User interface change data:
******************************

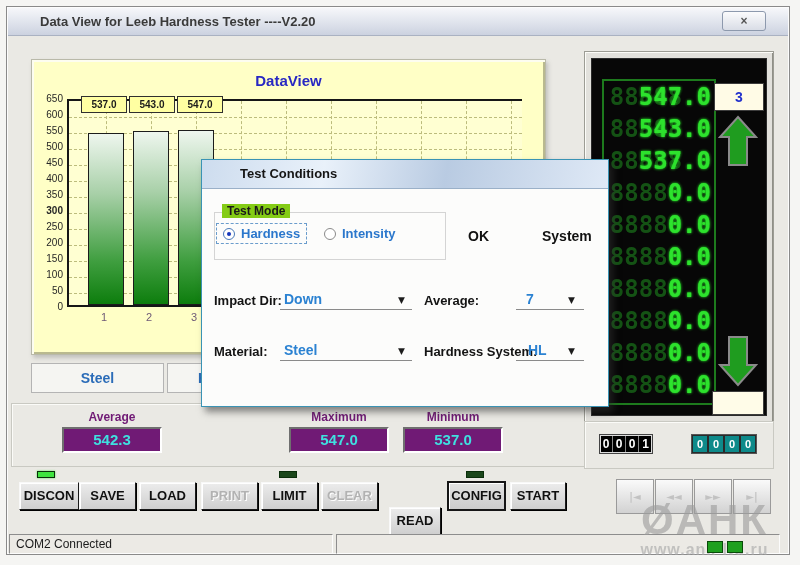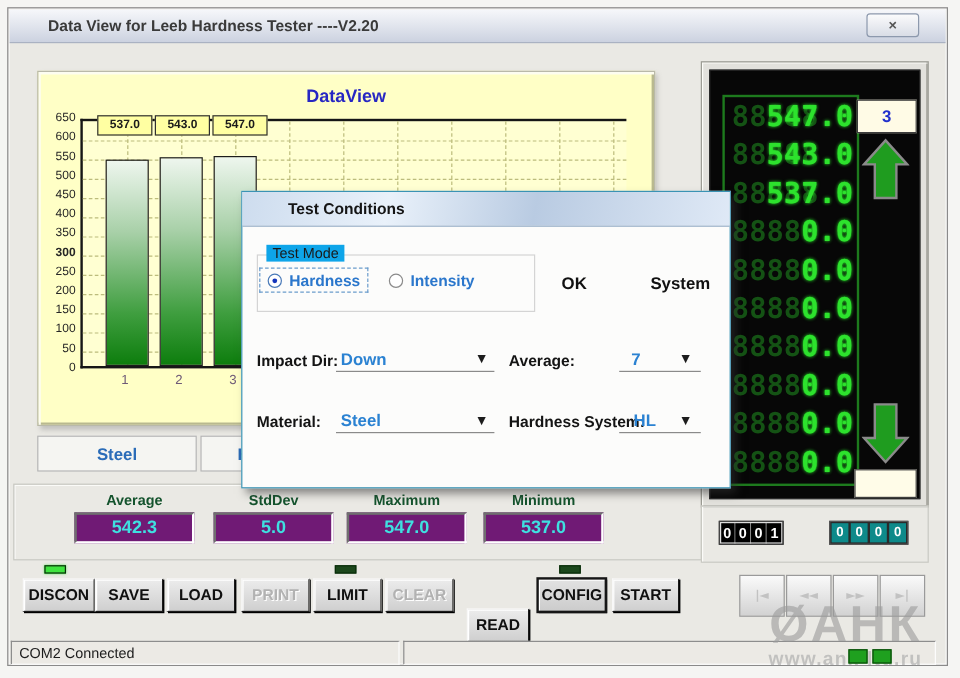--- a/index.html
+++ b/index.html
@@ -18,21 +18,21 @@
   .hgrid { position:absolute; left:0; right:0; height:0; border-top:1px dashed #bcbc7c; }
   .vgrid { position:absolute; top:0; bottom:0; width:0; border-left:1px dashed #bcbc7c; }
   .bar { position:absolute; bottom:0; width:36px; background:linear-gradient(180deg,#eef6ee 0%,#a8d0a8 35%,#3f9e3f 75%,#0d7d0d 100%); border:1px solid #1c1c1c; }
   .bar-label { position:absolute; top:36px; width:46px; height:17px; background:#ffffa2; border:1px solid #2f2f2f; font-size:10px; font-weight:bold; color:#1b1b1b; text-align:center; line-height:15px; z-index:5; }
 
   .tab { position:absolute; top:356px; height:30px; background:#f5f5f2; border:1px solid #b4b4b4; color:#2b6cb8; font-weight:bold; font-size:14px; text-align:center; line-height:28px; }
 
   
   .stats-box { position:absolute; left:4px; top:396px; width:574px; height:64px; border:1px solid #c9c9c2; box-shadow:inset 1px 1px 0 #fbfbf8; }
   .stat { position:absolute; top:6px; width:100px; text-align:center; }
-  .stat-label { font-size:12px; font-weight:bold; color:#14532d; }
+  .stat-label { font-size:12px; font-weight:bold; color:#701a75; }
   .stat-value { margin-top:3px; height:26px; background:#701a75; border:2px solid; border-color:#6f6f6f #ffffff #ffffff #6f6f6f; color:#3fe0e0; font-size:15px; font-weight:bold; line-height:22px; }
 
   
   .led-outer { position:absolute; left:577px; top:44px; width:190px; height:372px; background:#e2e1dc; border:1px solid #9c9c94; box-shadow:inset 1px 1px 0 #fcfcf8, inset -1px -1px 0 #8f8f87; }
   .led-black { position:absolute; left:6px; top:6px; right:6px; bottom:6px; background:#070707; border:1px solid #2a2a2a; }
   .led-frame { position:absolute; left:10px; top:20px; width:114px; height:326px; border:2px solid #1d7a1d; }
   .led-row { position:relative; height:32px; width:100%; }
   .led-ghost, .led-value { position:absolute; right:3px; top:0; font-family:"DejaVu Sans Mono", monospace; font-size:24px; font-weight:bold; line-height:32px; letter-spacing:0px; }
   .led-ghost { color:#145214; }
   .led-value { color:#2de22d; text-shadow:0 0 3px #2bff2b; }
@@ -60,21 +60,21 @@
 
   
   .status-sec { position:absolute; top:527px; height:20px; background:#eceae5; border:1px solid; border-color:#8d8d8d #fcfcfc #fcfcfc #8d8d8d; font-size:12px; color:#1c1c1c; line-height:18px; padding-left:6px; }
   .status-led { position:absolute; width:16px; height:12px; background:#1fa01f; border:1px solid #0a4a0a; z-index:61; }
 
   
   .dialog { position:absolute; left:194px; top:152px; width:408px; height:248px; background:#fcfcfb; border:1px solid #3a93b4; box-shadow:4px 5px 7px rgba(50,50,50,.55); z-index:50; }
   .dlg-titlebar { position:absolute; left:0; top:0; right:0; height:29px; background:linear-gradient(100deg,#cddcee 0%,#e9f1fa 30%,#b9cbe2 60%,#dfe9f6 100%); border-bottom:1px solid #9ab0c8;padding-left:26px; }
   .dlg-title { margin:6px 0 0 12px; font-size:13px; font-weight:bold; color:#151515; }
   .groupbox { position:absolute; left:12px; top:52px; width:232px; height:48px; border:1px solid #d4d4d4; }
-  .group-label { position:absolute; left:20px; top:44px; background:#0ea5e9; padding:0 5px; font-size:12px; font-weight:normal; color:#1a1a1a; }
+  .group-label { position:absolute; left:20px; top:44px; background:#84cc16; padding:0 5px; font-size:12px; font-weight:bold; color:#1a1a1a; }
   .radio-item { position:absolute; display:flex; align-items:center; gap:6px; padding:2px 6px; }
   .radio-item.focused { border:1px dashed #6a9ccc; }
   .radio-circle { width:12px; height:12px; border-radius:50%; border:1px solid #8a8a8a; background:#fff; position:relative; }
   .radio-circle.sel { border-color:#4a7ab8; }
   .radio-circle.sel::after { content:""; position:absolute; left:3px; top:3px; width:4px; height:4px; border-radius:50%; background:#1536bb; }
   .radio-label { font-size:13px; font-weight:bold; color:#2b77cc; }
   .dlg-action { position:absolute; font-size:14px; font-weight:bold; color:#111; cursor:default; }
   .fld-label { position:absolute; font-size:13px; font-weight:bold; color:#141414; }
   .fld-value { position:absolute; font-size:14px; font-weight:bold; color:#2b82d2; }
   .fld-line { position:absolute; height:0; border-bottom:1px solid #8a8a8a; }
@@ -148,24 +148,20 @@
     </div>
 
   <div class="tab" style="left:24px;width:133px;">Steel</div>
   <div class="tab" style="left:160px;width:72px;">H</div>
 
   <div class="stats-box" id="stats-box">
       <div class="stat" style="left: 50px;">
         <div class="stat-label">Average</div>
         <div class="stat-value">542.3</div>
       </div>
-      <div class="stat" style="left: 166px;">
-        <div class="stat-label">StdDev</div>
-        <div class="stat-value">5.0</div>
-      </div>
       <div class="stat" style="left: 277px;">
         <div class="stat-label">Maximum</div>
         <div class="stat-value">547.0</div>
       </div>
       <div class="stat" style="left: 391px;">
         <div class="stat-label">Minimum</div>
         <div class="stat-value">537.0</div>
       </div>
     </div>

******************************

*Problem to work on:* Copy every line of the data word for word, omitting the images.

*Response below:*
--- a/index.html
+++ b/index.html
@@ -18,21 +18,21 @@
   .hgrid { position:absolute; left:0; right:0; height:0; border-top:1px dashed #bcbc7c; }
   .vgrid { position:absolute; top:0; bottom:0; width:0; border-left:1px dashed #bcbc7c; }
   .bar { position:absolute; bottom:0; width:36px; background:linear-gradient(180deg,#eef6ee 0%,#a8d0a8 35%,#3f9e3f 75%,#0d7d0d 100%); border:1px solid #1c1c1c; }
   .bar-label { position:absolute; top:36px; width:46px; height:17px; background:#ffffa2; border:1px solid #2f2f2f; font-size:10px; font-weight:bold; color:#1b1b1b; text-align:center; line-height:15px; z-index:5; }
 
   .tab { position:absolute; top:356px; height:30px; background:#f5f5f2; border:1px solid #b4b4b4; color:#2b6cb8; font-weight:bold; font-size:14px; text-align:center; line-height:28px; }
 
   
   .stats-box { position:absolute; left:4px; top:396px; width:574px; height:64px; border:1px solid #c9c9c2; box-shadow:inset 1px 1px 0 #fbfbf8; }
   .stat { position:absolute; top:6px; width:100px; text-align:center; }
-  .stat-label { font-size:12px; font-weight:bold; color:#14532d; }
+  .stat-label { font-size:12px; font-weight:bold; color:#701a75; }
   .stat-value { margin-top:3px; height:26px; background:#701a75; border:2px solid; border-color:#6f6f6f #ffffff #ffffff #6f6f6f; color:#3fe0e0; font-size:15px; font-weight:bold; line-height:22px; }
 
   
   .led-outer { position:absolute; left:577px; top:44px; width:190px; height:372px; background:#e2e1dc; border:1px solid #9c9c94; box-shadow:inset 1px 1px 0 #fcfcf8, inset -1px -1px 0 #8f8f87; }
   .led-black { position:absolute; left:6px; top:6px; right:6px; bottom:6px; background:#070707; border:1px solid #2a2a2a; }
   .led-frame { position:absolute; left:10px; top:20px; width:114px; height:326px; border:2px solid #1d7a1d; }
   .led-row { position:relative; height:32px; width:100%; }
   .led-ghost, .led-value { position:absolute; right:3px; top:0; font-family:"DejaVu Sans Mono", monospace; font-size:24px; font-weight:bold; line-height:32px; letter-spacing:0px; }
   .led-ghost { color:#145214; }
   .led-value { color:#2de22d; text-shadow:0 0 3px #2bff2b; }
@@ -60,21 +60,21 @@
 
   
   .status-sec { position:absolute; top:527px; height:20px; background:#eceae5; border:1px solid; border-color:#8d8d8d #fcfcfc #fcfcfc #8d8d8d; font-size:12px; color:#1c1c1c; line-height:18px; padding-left:6px; }
   .status-led { position:absolute; width:16px; height:12px; background:#1fa01f; border:1px solid #0a4a0a; z-index:61; }
 
   
   .dialog { position:absolute; left:194px; top:152px; width:408px; height:248px; background:#fcfcfb; border:1px solid #3a93b4; box-shadow:4px 5px 7px rgba(50,50,50,.55); z-index:50; }
   .dlg-titlebar { position:absolute; left:0; top:0; right:0; height:29px; background:linear-gradient(100deg,#cddcee 0%,#e9f1fa 30%,#b9cbe2 60%,#dfe9f6 100%); border-bottom:1px solid #9ab0c8;padding-left:26px; }
   .dlg-title { margin:6px 0 0 12px; font-size:13px; font-weight:bold; color:#151515; }
   .groupbox { position:absolute; left:12px; top:52px; width:232px; height:48px; border:1px solid #d4d4d4; }
-  .group-label { position:absolute; left:20px; top:44px; background:#0ea5e9; padding:0 5px; font-size:12px; font-weight:normal; color:#1a1a1a; }
+  .group-label { position:absolute; left:20px; top:44px; background:#84cc16; padding:0 5px; font-size:12px; font-weight:bold; color:#1a1a1a; }
   .radio-item { position:absolute; display:flex; align-items:center; gap:6px; padding:2px 6px; }
   .radio-item.focused { border:1px dashed #6a9ccc; }
   .radio-circle { width:12px; height:12px; border-radius:50%; border:1px solid #8a8a8a; background:#fff; position:relative; }
   .radio-circle.sel { border-color:#4a7ab8; }
   .radio-circle.sel::after { content:""; position:absolute; left:3px; top:3px; width:4px; height:4px; border-radius:50%; background:#1536bb; }
   .radio-label { font-size:13px; font-weight:bold; color:#2b77cc; }
   .dlg-action { position:absolute; font-size:14px; font-weight:bold; color:#111; cursor:default; }
   .fld-label { position:absolute; font-size:13px; font-weight:bold; color:#141414; }
   .fld-value { position:absolute; font-size:14px; font-weight:bold; color:#2b82d2; }
   .fld-line { position:absolute; height:0; border-bottom:1px solid #8a8a8a; }
@@ -148,24 +148,20 @@
     </div>
 
   <div class="tab" style="left:24px;width:133px;">Steel</div>
   <div class="tab" style="left:160px;width:72px;">H</div>
 
   <div class="stats-box" id="stats-box">
       <div class="stat" style="left: 50px;">
         <div class="stat-label">Average</div>
         <div class="stat-value">542.3</div>
       </div>
-      <div class="stat" style="left: 166px;">
-        <div class="stat-label">StdDev</div>
-        <div class="stat-value">5.0</div>
-      </div>
       <div class="stat" style="left: 277px;">
         <div class="stat-label">Maximum</div>
         <div class="stat-value">547.0</div>
       </div>
       <div class="stat" style="left: 391px;">
         <div class="stat-label">Minimum</div>
         <div class="stat-value">537.0</div>
       </div>
     </div>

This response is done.